Affiche annonçant la récompense pour l'arrestation de Billy the Kid

Toutefois, l’ambiance générale de Riot, qui évoque plutôt le western, nous éloigne de ce contexte futuriste. Avec un héros qui se fait appeler Billy the Kid, il est effectivement difficile de passer à côté de cette référence. Le vrai Billy the Kid était un hors-la-loi de l’époque des pionniers. Il fut abattu par le shérif Pat Garrett. Au-delà du surnom de son personnage principal, l’univers de Riot est parsemé de clins d’œil aux westerns (ou du tout du moins à l’image que l’on s’en fait). Les héros voyagent ainsi à bord d’une diligence comme on peut en voir dans les films de cowboys. De plus, dans le premier tome, Billy et Axelle font une pause dans un saloon. La dernière référence est peut-être la plus remarquable avec les fameuses affiches « mort ou vif », indiquant les criminels que la garde doit poursuivre.

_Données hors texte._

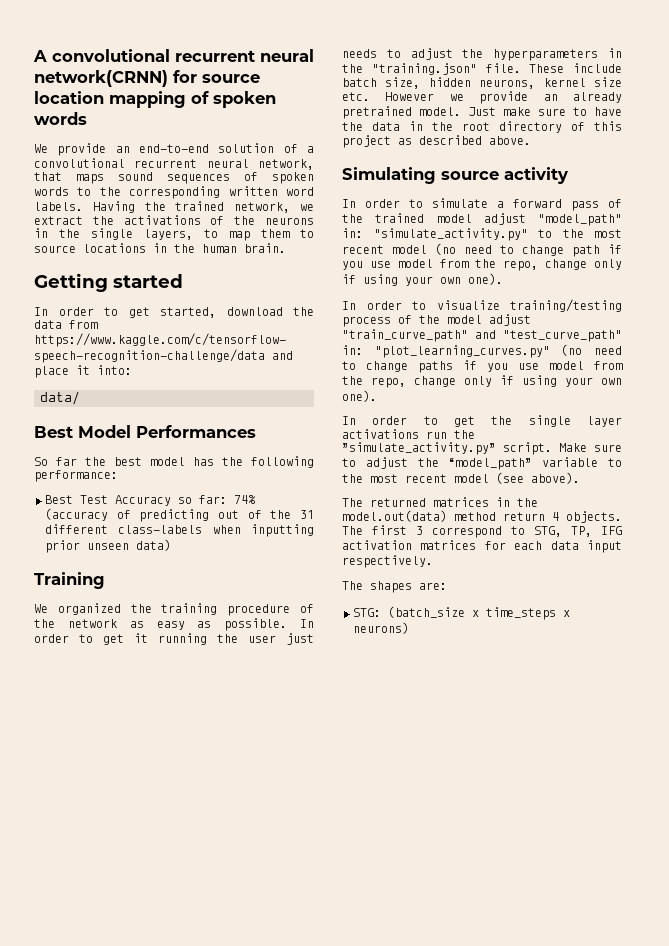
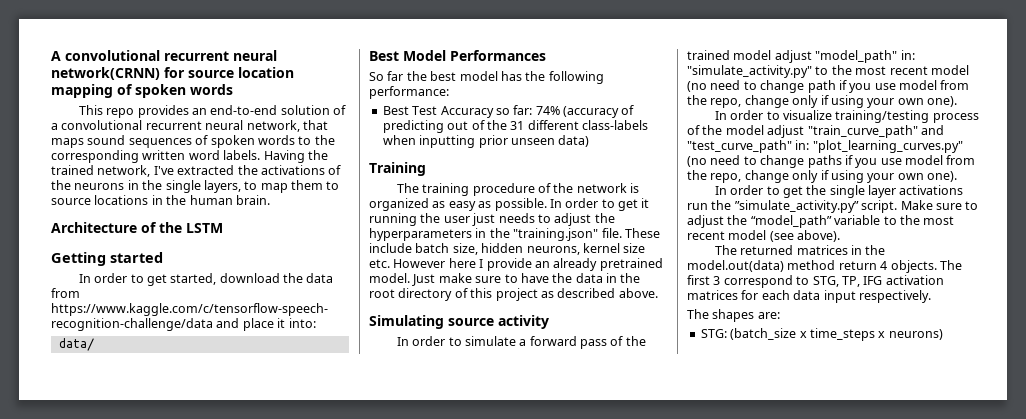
[34,143,107,156] We provide -> [78,105,189,118] This repo provides
[300,204,315,211] [34,216,83,225] we extract -> [153,165,235,175] I've extracted
(286, 248) none -> [51,222,223,233] // Architecture of the LSTM
[34,603,152,615] We organized the -> [396,183,419,193] The
(117, 623) none -> [630,183,640,193] [369,198,429,211] is organized
[449,94,464,101] we -> [448,258,484,268] here I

De manière plus générale, avec ses mercenaires sans foi, ni loi, ses chasseurs de primes opportunistes, ses fines gâchettes et ses marginaux en quête d’aventures et de sensations, Riot baigne dans une ambiance semblable à celle des films de western et la loi du plus fort semble y être la meilleure.

Les deux frères maudits

Pourtant, l’intrigue générale de Riot n’a rien à voir avec le western et tourne davantage autour des deux Églises, qui amènent une autre référence. En effet, comment ne pas penser à la Bible lorsque l’on rencontre des personnages nommés Caïn et Abel, autour desquels gravitent les mystères les plus épais du manga de Satoshi Shiki ?

Dans l’Ancien Testament, Caïn, premier fils d’Adam et Ève, tue son jeune frère Abel par jalousie, Dieu ayant préféré les offrandes du cadet (les premiers nés de son troupeau) à celles de son aîné (les produits de sa récolte). Caïn sera châtié et deviendra un vagabond. Après des années d’errance, il aura un fils, qu’il baptisera Hénoch, et fondera une ville à son nom.

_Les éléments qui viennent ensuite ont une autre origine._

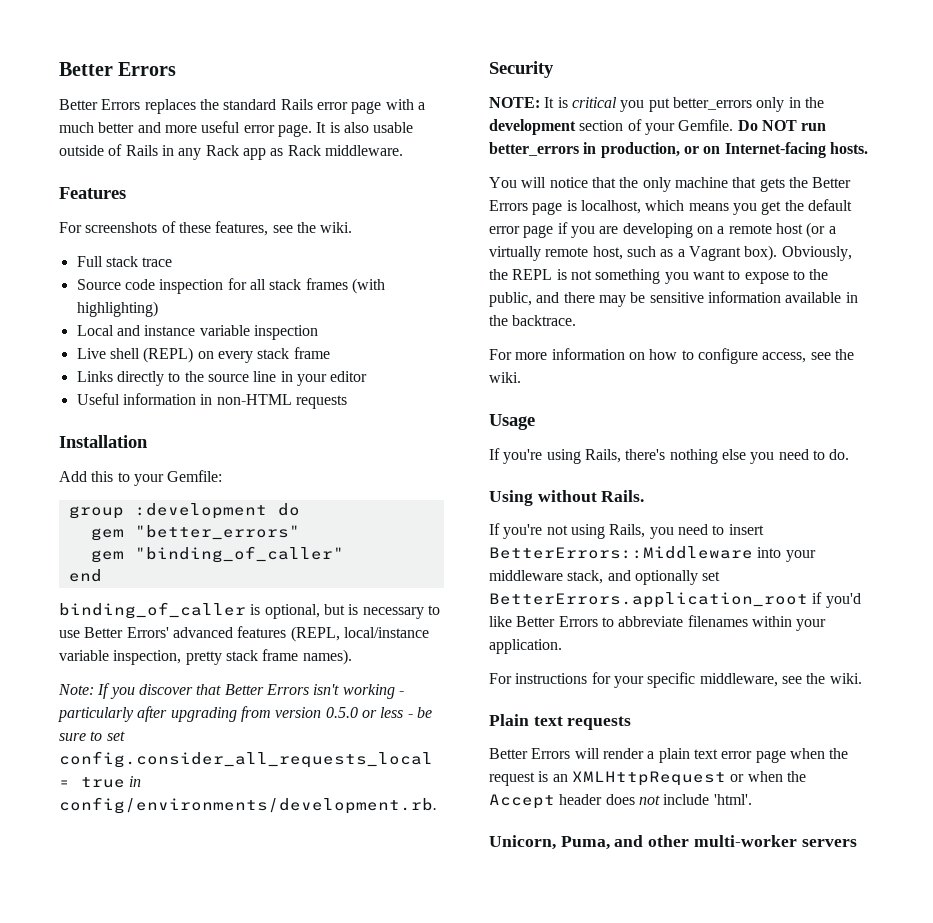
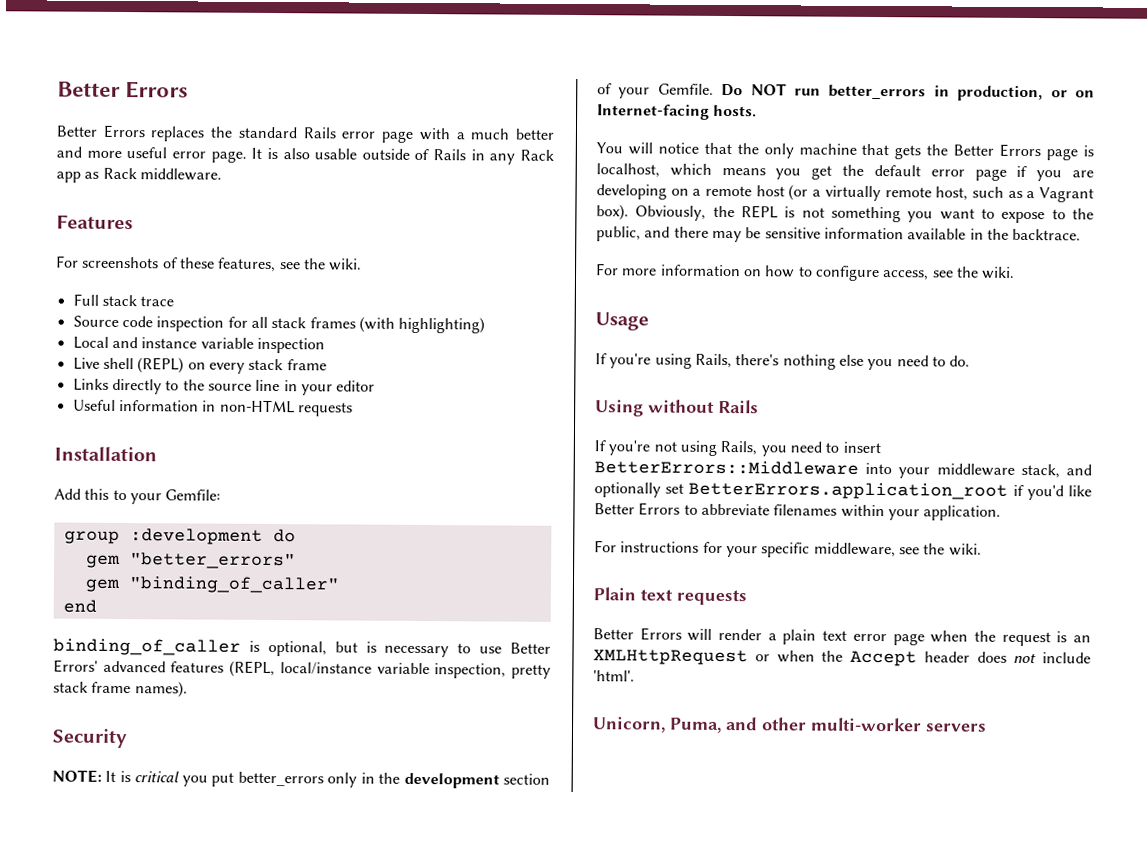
[58,683,404,699] [58,706,432,722] [59,731,125,741] [59,751,433,768] [59,776,142,788] [59,797,437,814] // Note: If you discover that Better Errors isn't working - particularly after upgrading from version 0.5.0 or less - be sure to set config.consider_all_requests_local = true in config/environments/development.rb. -> (188, 689) none
[601,490,645,502] Rails. -> [718,399,759,414] Rails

L'adoption d'Abel et de Caïn

Dans Riot, Abel et Caïn sont les deux enfants de l’Ouest adoptés par l’archevêque de l’Église Orientale afin d’assurer sa succession. Aujourd’hui, Caïn a tué son père adoptif pour prendre le contrôle de l’Église et tente de réunir les deux manuscrits antiques afin de pouvoir réveiller Abel, mystérieusement endormi depuis treize ans et sur qui le temps ne semble plus avoir d’effet. Abel est également le grand frère d’Axelle à qui elle a promis de veiller sur le Riot.

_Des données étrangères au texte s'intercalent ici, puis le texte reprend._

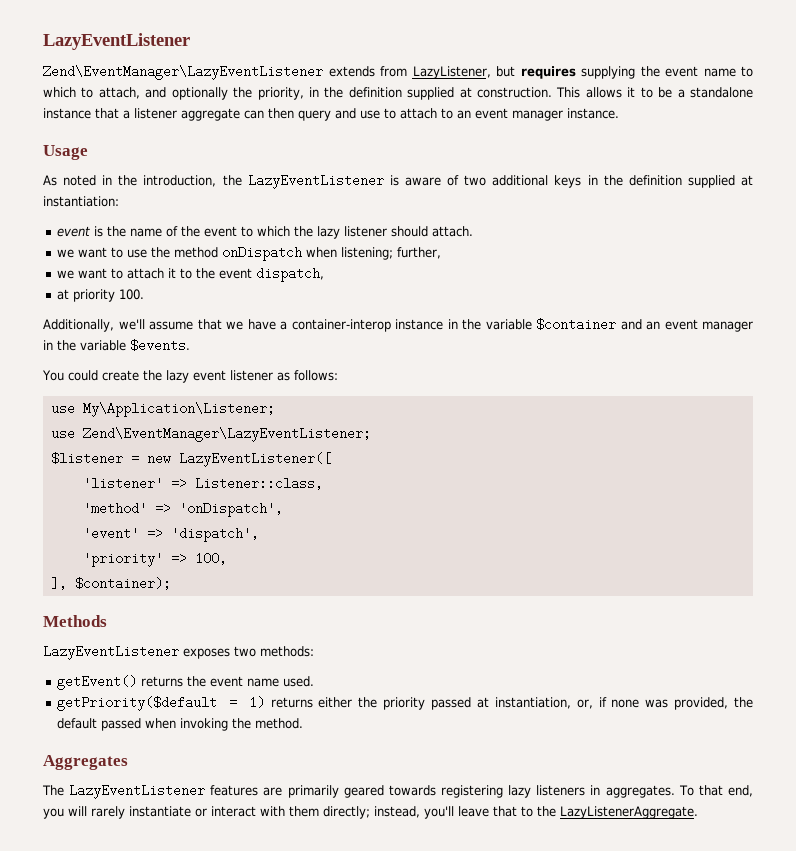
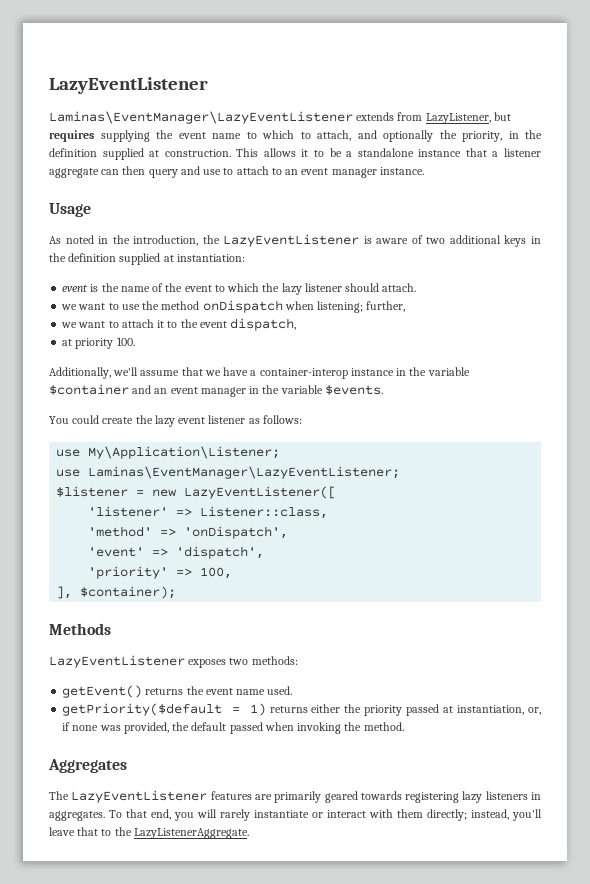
[43,65,323,80] Zend\EventManager\LazyEventListener -> [49,111,353,124] Laminas\EventManager\LazyEventListener
[82,427,371,442] Zend\EventManager\LazyEventListener; -> [88,466,401,479] Laminas\EventManager\LazyEventListener;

Avec l’interruption du manga de Satoshi Shiki et les zones d’ombre qui demeurent sur l’enfance des deux enfants de l’Ouest, il est difficile de savoir si la référence se limite aux noms de ces deux personnages ou si elle va plus loin. En effet, on pourrait supposer que Caïn est responsable de l’état d’Abel. Par jalousie, il s’en serait pris à son frère adoptif et, pris de remords, il essaierait aujourd’hui de se racheter. L’essentiel des mystères de Riot tourne autour de ce qu’il s’est passé il y a treize ans au sein de l’Église Orientale et c’est sans doute dans ces événements que se trouvent les motivations de Caïn.

L’histoire des deux « frères » de l’Ouest est intimement liée à celle des deux Églises qui protègent deux manuscrits, le Riot et le Phantom, sources de pouvoir et de nombreuses convoitises. Les deux ouvrages semblent avoir une conscience et accordent leur puissance à leur protecteur désigné. Leur origine est un des autres gros mystères de Riot. Toutefois, cet élément fantastique ne semble pas être une référence directe à la Bible.

D’autre part, on croise à de multiples reprises des églises ou des cathédrales, ainsi que des croix, qui évoquent la religion catholique. Toutefois, ces éléments sont purement stylistiques et n’ont pas de signification particulière.

Au final, Riot emprunte autant à la science-fiction qu’au western ou au fantastique pour constituer son univers, son ambiance et son intrigue. C’est un mélange étonnant qui tient parfaitement la route. On peut cependant regretter que l’interruption du manga nous prive de certaines clés (rôles présent et passé des deux Églises, origine des manuscrits antiques, circonstances de la disparition de l’ancienne civilisation…) et nous empêche d’appréhender pleinement le monde et la société de Riot.